Он играет «Марш Радецкого».[294] Сегодня он марширует с таким же сияющим лицом, как полвека назад в Болонье, по коридорам сицилийской клиники. Проходит мимо Галиной палаты. Она просыпается. Ей кажется, что где-то вдалеке едет цирк. Потом она вспоминает, где находится. Здесь может быть все, что угодно. Она одна. Она осторожно ощупывает лицо. Голову. Аппаратуры на ней больше нет. Вылезает из кровати. Пробует открыть дверь. Дверь поддается. В конце коридора она видит человека — оркестра. На секунду он оборачивается. Какой счастливый взгляд! Она идет за ним, но по пути ее перехватывают два санитара и отводят обратно в палату.
Ее хрупкое тело между платяными шкафами. В прорезь на больничном халате видна обнаженная спина. Она идет босиком, и искривление позвоночника бросается в глаза. Волосы спутаны. Тушь стекает вместе со слезами. «Бум-па-па» — замирает вдали.
Тем временем ко мне прибывает все больше и больше цветов. Вся комната уже в зарослях.

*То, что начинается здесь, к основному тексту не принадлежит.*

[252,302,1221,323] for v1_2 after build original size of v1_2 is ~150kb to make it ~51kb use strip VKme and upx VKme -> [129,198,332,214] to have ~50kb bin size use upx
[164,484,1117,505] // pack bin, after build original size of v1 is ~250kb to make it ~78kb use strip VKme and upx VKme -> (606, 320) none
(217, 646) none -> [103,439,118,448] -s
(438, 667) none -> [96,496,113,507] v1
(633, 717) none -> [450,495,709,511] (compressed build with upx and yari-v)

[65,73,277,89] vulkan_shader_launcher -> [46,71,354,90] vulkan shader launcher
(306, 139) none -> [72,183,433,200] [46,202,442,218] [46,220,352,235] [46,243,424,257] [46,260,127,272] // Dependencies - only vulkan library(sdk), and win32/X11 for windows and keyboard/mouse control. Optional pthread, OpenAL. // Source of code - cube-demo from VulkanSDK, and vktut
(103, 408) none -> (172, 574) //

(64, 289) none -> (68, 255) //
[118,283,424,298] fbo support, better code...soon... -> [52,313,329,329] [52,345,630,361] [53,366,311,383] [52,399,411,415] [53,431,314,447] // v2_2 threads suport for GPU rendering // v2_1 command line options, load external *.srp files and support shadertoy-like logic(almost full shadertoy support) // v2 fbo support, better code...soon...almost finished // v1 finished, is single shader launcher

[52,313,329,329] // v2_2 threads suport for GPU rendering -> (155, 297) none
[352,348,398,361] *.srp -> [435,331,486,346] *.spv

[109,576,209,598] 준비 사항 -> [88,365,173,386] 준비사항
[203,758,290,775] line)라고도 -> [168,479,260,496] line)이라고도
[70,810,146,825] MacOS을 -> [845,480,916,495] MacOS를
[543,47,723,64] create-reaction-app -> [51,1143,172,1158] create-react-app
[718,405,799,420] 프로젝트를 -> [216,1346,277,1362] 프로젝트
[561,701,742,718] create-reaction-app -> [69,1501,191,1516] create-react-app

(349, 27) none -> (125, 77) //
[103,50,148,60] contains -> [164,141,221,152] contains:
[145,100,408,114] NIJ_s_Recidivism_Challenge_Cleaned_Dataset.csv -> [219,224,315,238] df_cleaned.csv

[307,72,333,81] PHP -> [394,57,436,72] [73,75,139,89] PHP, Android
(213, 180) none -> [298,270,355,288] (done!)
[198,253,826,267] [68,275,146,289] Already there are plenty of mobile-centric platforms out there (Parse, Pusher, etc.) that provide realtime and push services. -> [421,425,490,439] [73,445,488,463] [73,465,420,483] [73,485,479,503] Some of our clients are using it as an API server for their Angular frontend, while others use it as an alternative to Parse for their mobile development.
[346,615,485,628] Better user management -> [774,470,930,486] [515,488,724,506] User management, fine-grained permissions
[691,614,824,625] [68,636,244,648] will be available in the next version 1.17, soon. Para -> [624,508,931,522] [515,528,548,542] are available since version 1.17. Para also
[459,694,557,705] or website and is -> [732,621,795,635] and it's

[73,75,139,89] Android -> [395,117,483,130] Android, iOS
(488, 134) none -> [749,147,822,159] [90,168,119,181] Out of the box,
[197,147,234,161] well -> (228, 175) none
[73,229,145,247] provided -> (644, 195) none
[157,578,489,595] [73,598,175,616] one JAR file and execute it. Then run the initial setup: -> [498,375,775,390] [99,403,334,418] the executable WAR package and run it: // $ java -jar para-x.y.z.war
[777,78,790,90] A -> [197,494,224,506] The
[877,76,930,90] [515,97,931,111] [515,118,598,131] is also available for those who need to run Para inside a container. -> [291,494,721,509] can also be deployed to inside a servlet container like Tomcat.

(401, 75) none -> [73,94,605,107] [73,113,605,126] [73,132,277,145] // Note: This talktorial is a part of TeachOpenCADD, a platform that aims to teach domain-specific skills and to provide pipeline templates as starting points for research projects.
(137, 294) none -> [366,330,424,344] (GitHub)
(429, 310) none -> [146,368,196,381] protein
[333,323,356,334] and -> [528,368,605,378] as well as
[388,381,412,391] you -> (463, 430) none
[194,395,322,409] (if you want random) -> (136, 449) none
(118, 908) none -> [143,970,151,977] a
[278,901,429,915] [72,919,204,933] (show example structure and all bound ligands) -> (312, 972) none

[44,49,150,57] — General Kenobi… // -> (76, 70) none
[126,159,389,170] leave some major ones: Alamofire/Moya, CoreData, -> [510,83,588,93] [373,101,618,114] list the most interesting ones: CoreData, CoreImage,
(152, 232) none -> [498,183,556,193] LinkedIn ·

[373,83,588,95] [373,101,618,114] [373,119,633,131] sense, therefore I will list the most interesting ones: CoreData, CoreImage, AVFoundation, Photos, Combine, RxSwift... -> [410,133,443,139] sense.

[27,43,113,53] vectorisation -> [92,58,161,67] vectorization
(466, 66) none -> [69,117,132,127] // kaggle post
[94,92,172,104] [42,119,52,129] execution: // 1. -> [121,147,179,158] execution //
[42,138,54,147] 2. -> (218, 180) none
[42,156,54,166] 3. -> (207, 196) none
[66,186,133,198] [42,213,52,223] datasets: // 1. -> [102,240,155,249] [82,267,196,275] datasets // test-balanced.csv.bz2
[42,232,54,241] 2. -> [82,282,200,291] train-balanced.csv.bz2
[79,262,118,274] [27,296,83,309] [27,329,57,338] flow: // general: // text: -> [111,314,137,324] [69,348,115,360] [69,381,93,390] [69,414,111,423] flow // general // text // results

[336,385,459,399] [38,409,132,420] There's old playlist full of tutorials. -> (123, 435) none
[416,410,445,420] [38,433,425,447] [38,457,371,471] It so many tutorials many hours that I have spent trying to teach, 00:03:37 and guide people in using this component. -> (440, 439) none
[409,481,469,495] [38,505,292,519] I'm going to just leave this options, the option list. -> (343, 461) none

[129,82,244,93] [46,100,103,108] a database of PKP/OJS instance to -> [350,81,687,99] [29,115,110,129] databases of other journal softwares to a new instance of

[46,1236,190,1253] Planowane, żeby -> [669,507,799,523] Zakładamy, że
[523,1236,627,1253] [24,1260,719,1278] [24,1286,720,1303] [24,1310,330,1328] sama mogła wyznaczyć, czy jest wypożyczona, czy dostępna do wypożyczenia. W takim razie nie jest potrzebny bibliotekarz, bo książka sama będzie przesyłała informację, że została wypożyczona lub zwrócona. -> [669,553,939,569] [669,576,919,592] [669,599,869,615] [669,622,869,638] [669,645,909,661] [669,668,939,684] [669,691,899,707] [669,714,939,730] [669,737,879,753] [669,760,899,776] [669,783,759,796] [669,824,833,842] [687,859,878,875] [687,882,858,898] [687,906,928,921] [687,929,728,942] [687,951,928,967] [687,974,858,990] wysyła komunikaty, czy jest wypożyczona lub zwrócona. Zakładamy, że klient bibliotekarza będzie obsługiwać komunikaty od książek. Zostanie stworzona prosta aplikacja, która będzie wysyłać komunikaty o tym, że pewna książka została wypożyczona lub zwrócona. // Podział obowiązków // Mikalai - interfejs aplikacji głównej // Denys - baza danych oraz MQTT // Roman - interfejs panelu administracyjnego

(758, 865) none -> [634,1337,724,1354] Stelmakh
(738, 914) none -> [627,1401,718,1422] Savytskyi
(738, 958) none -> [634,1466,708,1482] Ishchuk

По углам поставлены этажерки, все полки забиты цветами, но все еще не хватает.
Каждый вечер букеты выносят из палаты в коридор. По всему коридору белые кафельные плитки исчезли за тюльпанами и розами. А утром — новая партия.
Их вносят ко мне в палату сияющие медсестры: цветы, цветы и еще раз — цветы. Иногда они зачитывают мне вслух карточки: есть среди них такие имена, которые мне ничего не говорят, из стран, о которых никто никогда не слышал. И я лежу среди этих цветов, цветов всех мыслимых сортов, словно украшенная колесница на карнавале, посреди всех цветов мира.
— Пропала? — говорит Джеппи.
— В ее комнате следы борьбы.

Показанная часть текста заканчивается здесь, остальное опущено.